Building on this ambition, we continue our work for a world where everyone has access to health and health services.
We have a renewed commitment to this aim: the SDGs show the way, and the new strategic directions of WHO and the General Programme of Work with its ambitious triple billion target for the three main strategic directions and priorities, clearly signal our intentions. Universal health coverage and primary health care with public health functions will lead the way! Thanks to dr Tedros for his leadership!
We know how much has been accomplished and how much work is still ahead on our journey towards our goals. The moment for action, for political commitment at the highest level, for making a PHC approach our core and common business, is now. There is no UHC without PHC. This calls on governments to take responsibility for their people – just like when the Health for All movement first began.
Yesterday in Almaty, in this historical spot, the Summit of Mayors of the WHO European Healthy Cities Network, in a pre-conference event, committed to an Acclamation of Mayors, to support the renewed commitment to implement PHC. At a similar pre-conference event yesterday, the Kazakh National Medical University, a community of researchers, scientists, experts, policy-makers and medical students discussed ways to raise the prestige of primary health care, and reviewed a list of accelerators such as the training of multi-professional teams; the link between health and social care; rethinking of incentives; and task shifting – to name just a few. These will be further discussed at this conference. It is multidisciplinary work, whole-policy/system-thinking, and integrated, interconnected ways of working that will mark this new era of development for PHC.
As we come together, turning the page to start a new chapter in PHC, we will be called on to recommit to the values and principles of primary health care – but also to re-think these principles with our deepened understanding of their meaning in practice, in the realities of today and in the future of our countries.
Now, we have the opportunity to make our mark.
It begins with those in this room. It is our responsibility to ignite this new era of primary health care – one that accelerates implementation and collective action to realize a PHC approach once and for all. It is up to us to leave no one behind. A lot has been achieved but more remains to be done. There were times when implementation has been the greatest challenge of the Declaration. This is exactly the lesson this conference sets out to address.

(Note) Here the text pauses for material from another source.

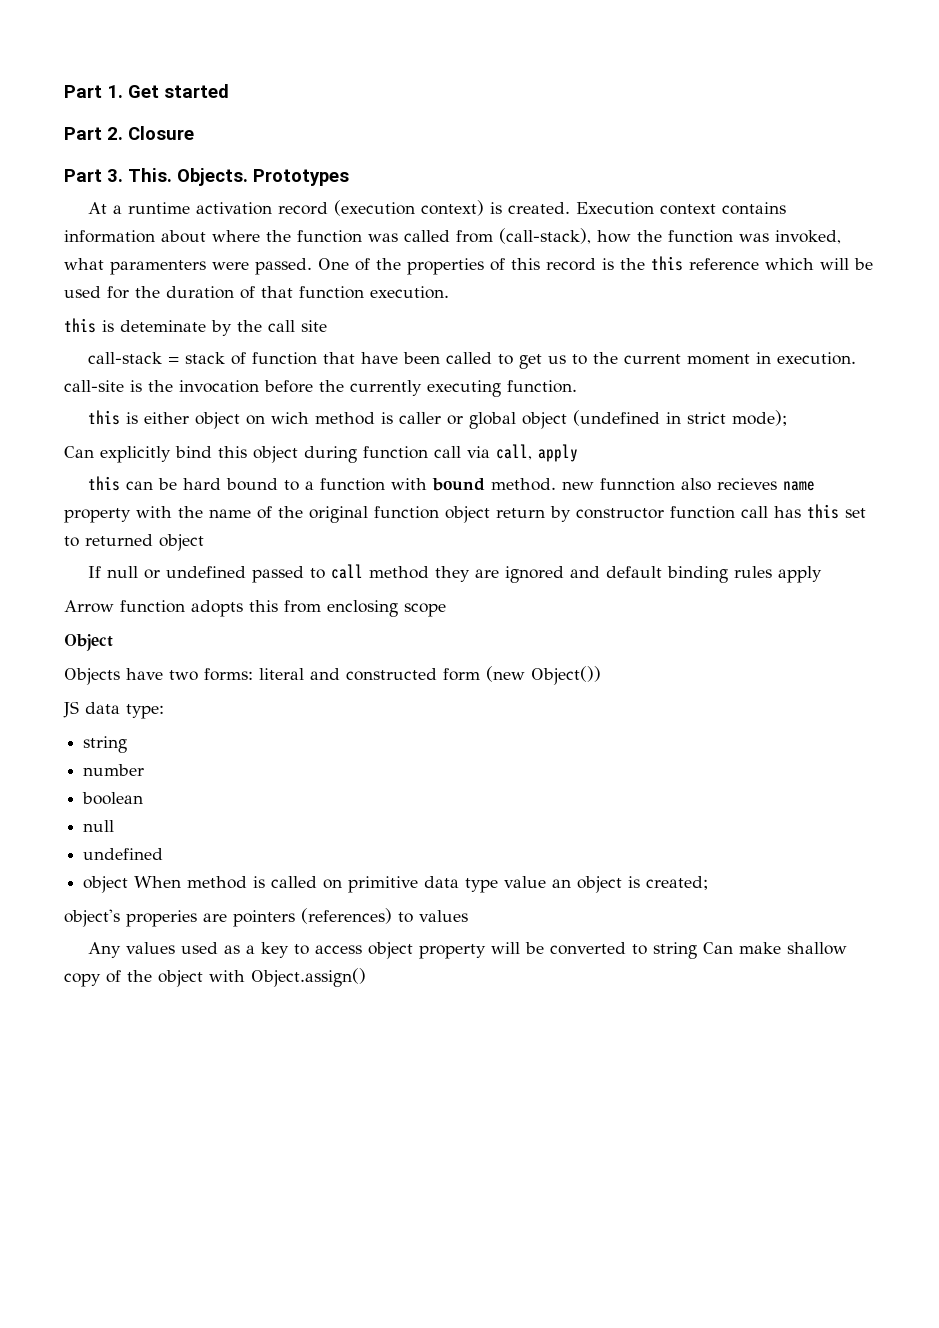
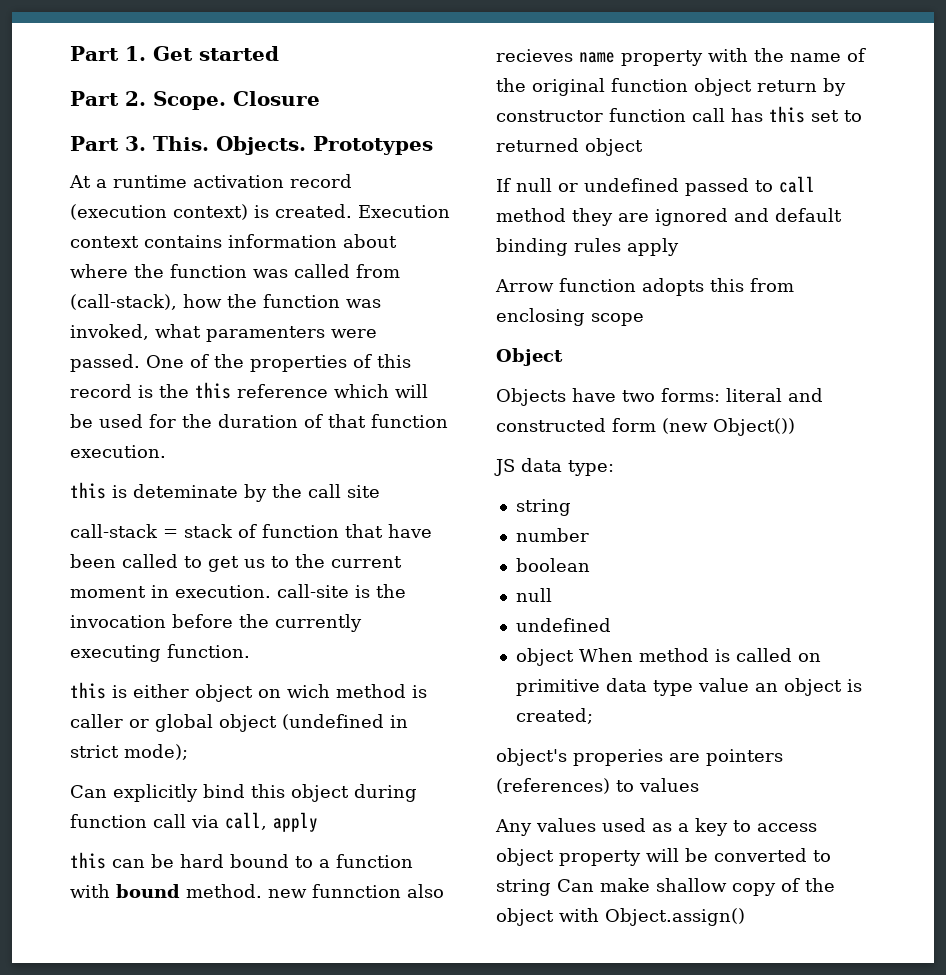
(123, 133) none -> [153,91,226,110] Scope.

We have the opportunity to set a precedent for the future.
That future starts now.
Ladies and Gentlemen! I would like to use this opportunity to express our gratitude to our predecessors for the foresight and wisdom they brought to the Alma-Ata Conference. Dr Halfdan Mahler, the charismatic leader and Director-General of WHO, Henry Labouisse, the Executive Director of UNICEF, Dr Leo Kaprio, WHO Regional Director for Europe who so ably led the work in the European Region during the Cold War, and all other RDs; in the host country: Professor Petrovsky, Minister of Health of the USSR, who was elected as President of the Conference and led the deliberations, Professor Venediktov, his Deputy and Professor Sharmanov, the then Minister of Health of the Kazakh Republic (who is here with us today). Thanks also to the 134 governments and 67 UN organizations and NGO’s that actively participated and also to those cities and regions who invited the participants of the conference for field visits to acquaint them with the work of their health institutions, such as Alma-Ata, Frunze, Karaganda, Chimkent, Tashkent, Samarkand and Bukhara. The Kazakh, Kyrgyz and Uzbek Republics played a particularly important role in the success of the Conference.
Our thanks go to all of those who played a crucial role in the preparations and conduct of such a groundbreaking conference.
We follow in your footsteps.
With this, I wish us all a successful outcome of this important event.